Il buco nero che fa il difficile

Creato il 29 agosto 2013 da Media Inaf

Quando il gas si avvicina al buco nero, forma un “toro” di plasma relativistico (A) che emette energia lungo tutto lo spettro dalla luce visibile ai raggi X (B). Credit: ESO/S.Noble

Perché stare a dieta quando potresti tranquillamente mangiare tutto quello che ti capita a tiro? Eppure è proprio quello che sembra fare il buco nero supermassiccio che si trova al centro della nostra galassia, chiamato dagli astronomi Sagittarius A*, o più brevemente Sgr A*. In teoria il buco nero (per ovvi motivi il più facile da studiare tra i buchi neri supermassicci che si trovano al centro della maggior parte delle galassie) dovrebbe divorare, con la sua attrazione gravitazionale, qualunque oggetto si trovi nelle sue vicinanze.
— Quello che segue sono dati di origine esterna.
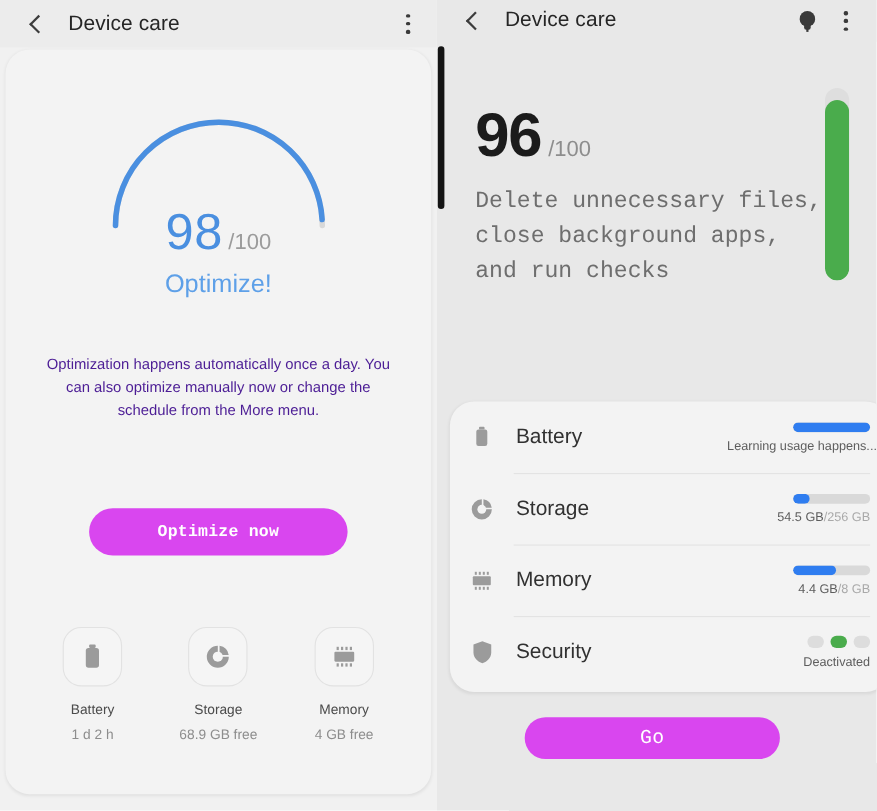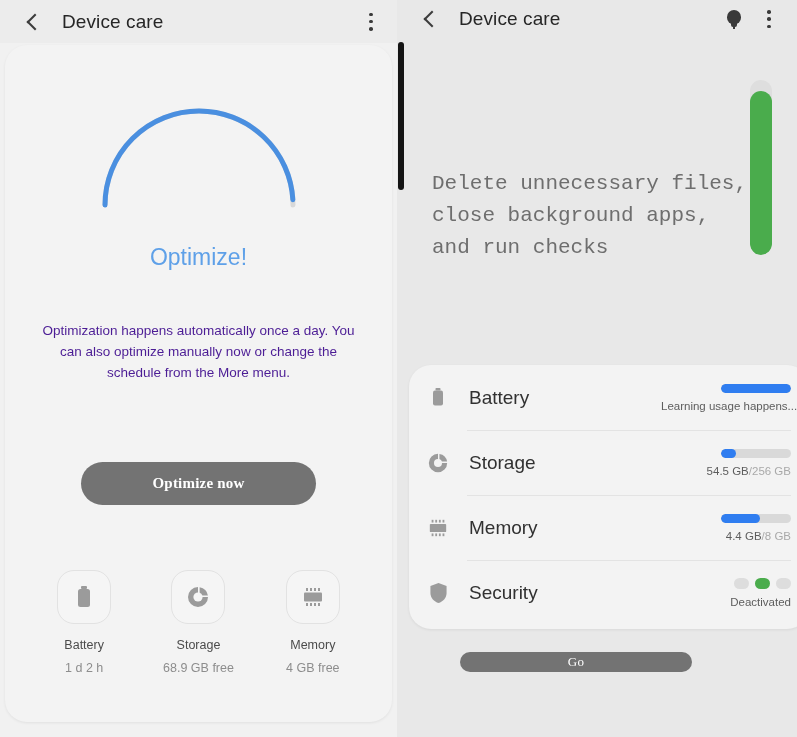"96 /100" div.score-block { html: none -> <div> <span>96</span><span>/100</span> </div> }
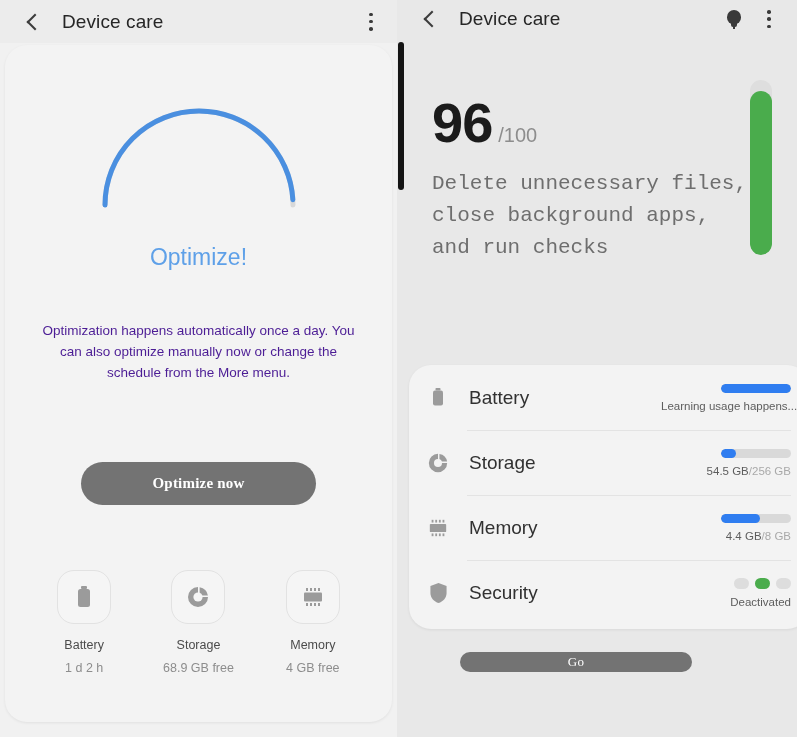"98 /100" div.gauge-score { html: none -> <div> <span>98</span><span>/100</span> </div> }
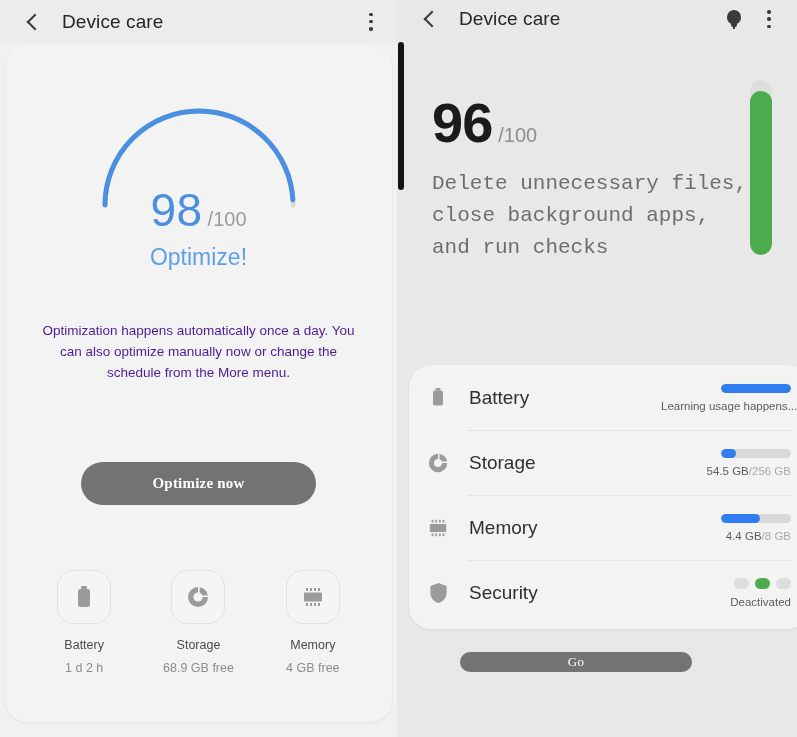"Optimize now" .btn-pill { background: #737373 -> #d946ef; font-family: Liberation Serif, serif -> Liberation Mono, monospace }
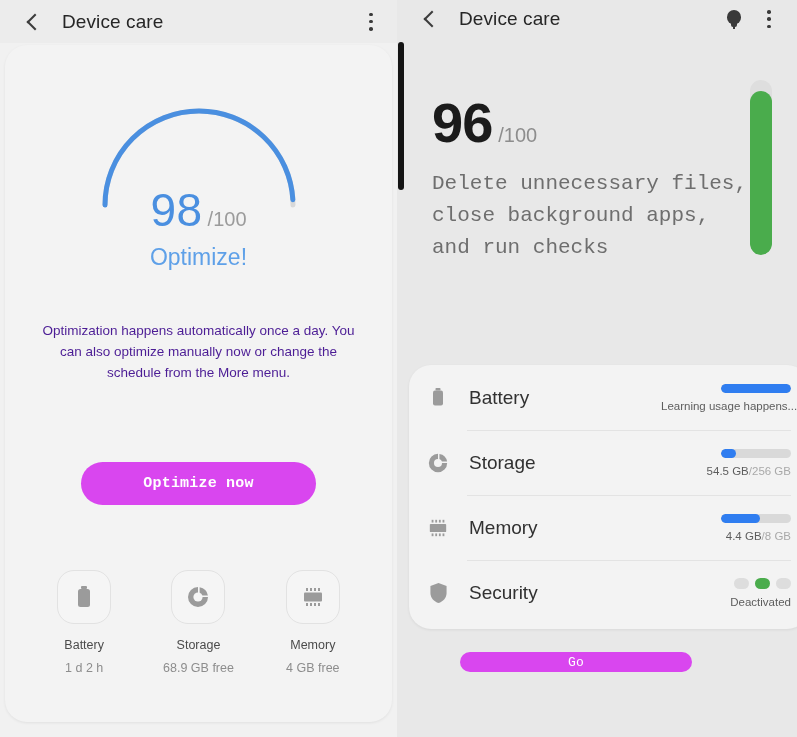"Go" .btn-go { font-size: 13px -> 18px; height: 20px -> 38px; left: 63px -> 80px }
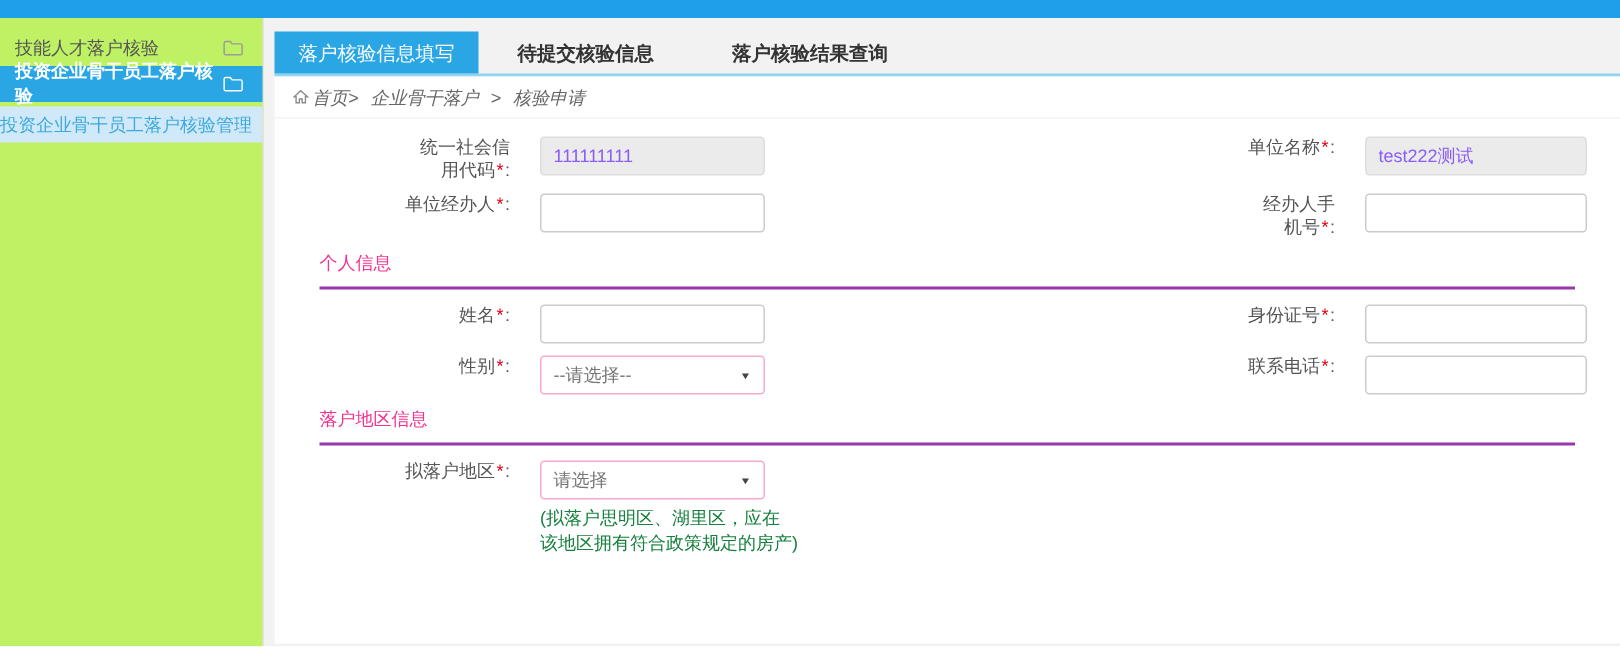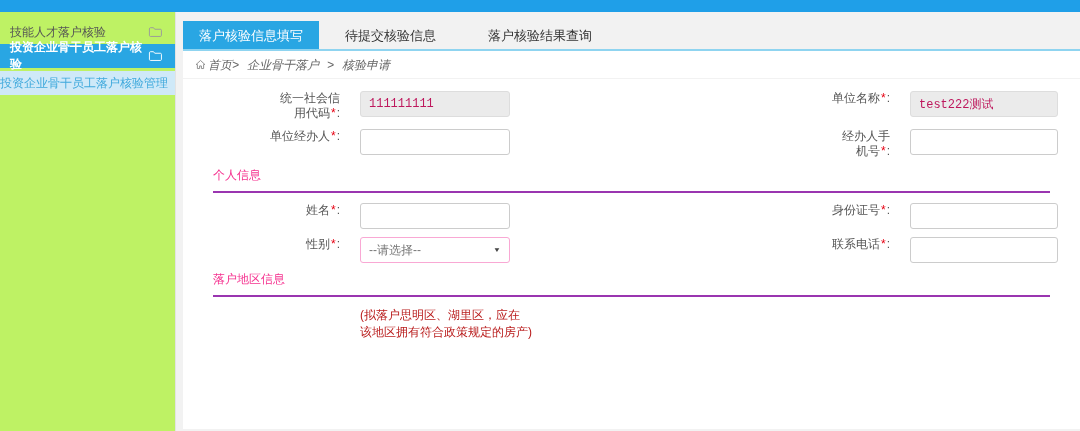"待提交核验信息" .tab.inactive { font-weight: none -> bold }
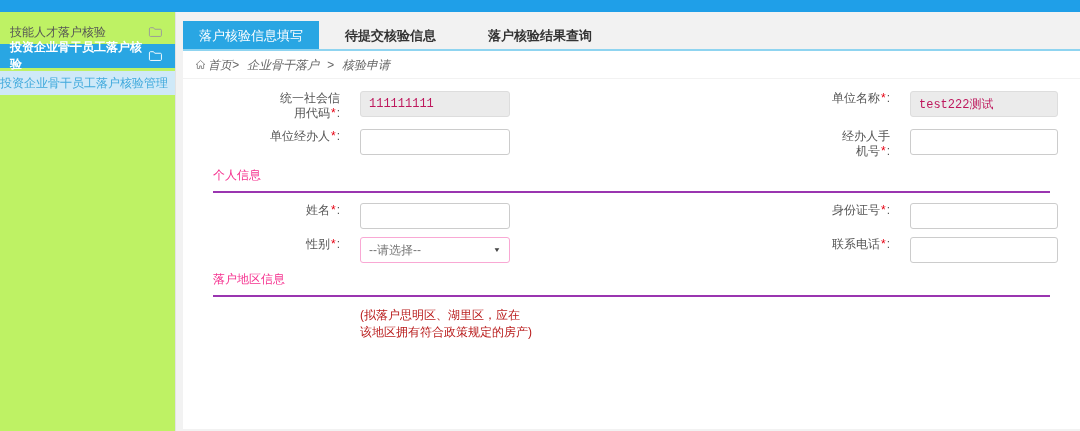"111111111" .finput.ro { color: #be185d -> #8b5cf6; font-family: Liberation Mono, monospace -> none }
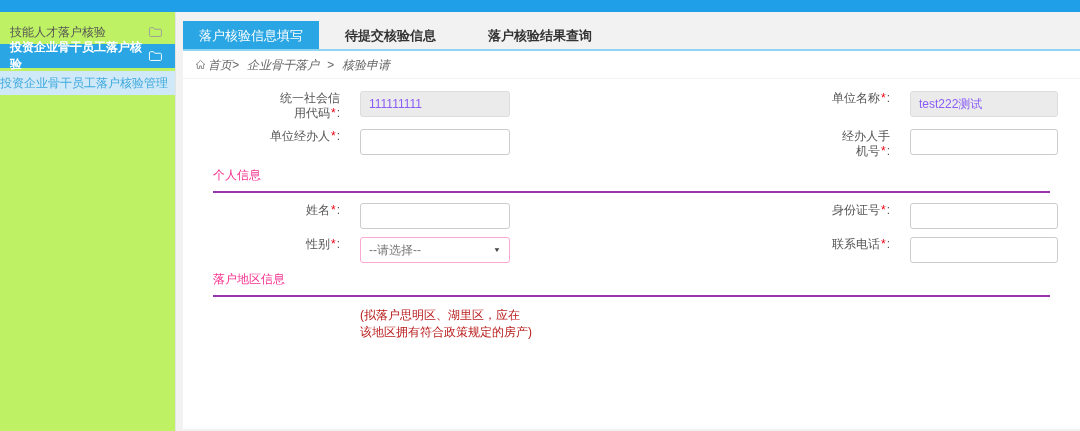"拟落户地区*:" div.frow { html: none -> <div> <label><span>拟落户地区</span><span>*</span><span>:</span></label> <div> <span>请选择</span> <span>▼</span> </div> </div> }
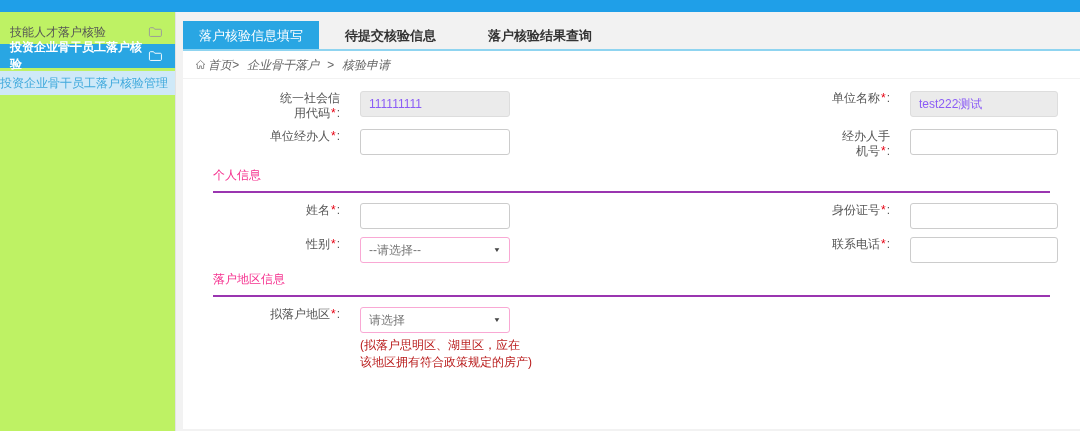"(拟落户思明区、湖里区，应在" .note { color: #b91c1c -> #15803d }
Eppure l’emissione radio dalla zona circostante il buco nero (causata proprio dal suo accrescimento, cioè dalla caduta di materiale al suo interno) è sorprendentemente debole, e la stessa cosa avviene anche per altri buchi neri individuati al centro di altre galassie.

“E’ sempre stato un mistero perché la maggior parte di questi buchi neri abbiano un’emissione così debole” spiega Daniel Wang, un astrofisico dell’Università del Massachusetts. Sull’ultimo numero di Science, Wang e il suo gruppo danno un importante contributo alla soluzione del mistero.

L’emissione di raggi X proveniente da Sgr A* si può descrivere, come mostrano Wang e colleghi, come la sovrapposizione di una sorgente puntiforme (il buco nero stesso) e di una nuvola molto più ampia, al cui interno si possono identificare più di cento stelle, e presupporne un altro migliaio troppo deboli per essere rilevate. Molte di queste stelle sputano fuori gas caldo sotto forma di venti stellari, che in teoria dovrebbero essere risucchiati dal buco nero. Sempre in teoria, questo dovrebbe portare a un accrescimento del buco nero pari a circa un centomillesimo della massa solare ogni anno. E questo fenomeno dovrebbe rendere la regione immediatamente attorno al buco nero molto, molto più brillante di quanto effettivamente sia. Che succede in realtà?

Per rispondere, i ricercatori hanno utilizzato il satellite per lo studio dei raggi X della NASA Chandra, in grado di compiere osservazioni in raggi X con una risoluzione angolare maggiore di qualunque altro strumento attualmente disponibile. Grazie ad esso hanno studiato la zona circostante il buco nero Sgr A*, riuscendo a distinguere le diverse sorgenti che emettono raggi X (il buco nero di per sé è, per l’appunto, nero, e da esso non esce alcuna radiazione) e la temperatura e densità dei gas nella parte centrale della galassie. In questo modo hanno capito che nelle immediate vicinanze del buco nero vi sono, oltre a stelle di piccola massa, anche molte stelle di grande massa. Queste stelle sono associate a venti molto potenti e veloci, che causano vortici e perturbazioni con l’effetto di riscaldare molto il gas nelle vicinanze del buco nero. Il tutto è compatibile con alcuni modelli teorici di accrescimento, secondo cui il gas a queste alte temperature diventa più difficile da “ingoiare” per il buco nero, con il risultato che circa il 99 per cento di esso viene risputato nello spazio. Solo una piccola parte finisce effettivamente all’interno del buco nero. Una dieta di gas più freddi, spiega Wang, permetterebbe al buco nero di accrescere a un ritmo molto più elevato, ma l’ambiente non lo consente.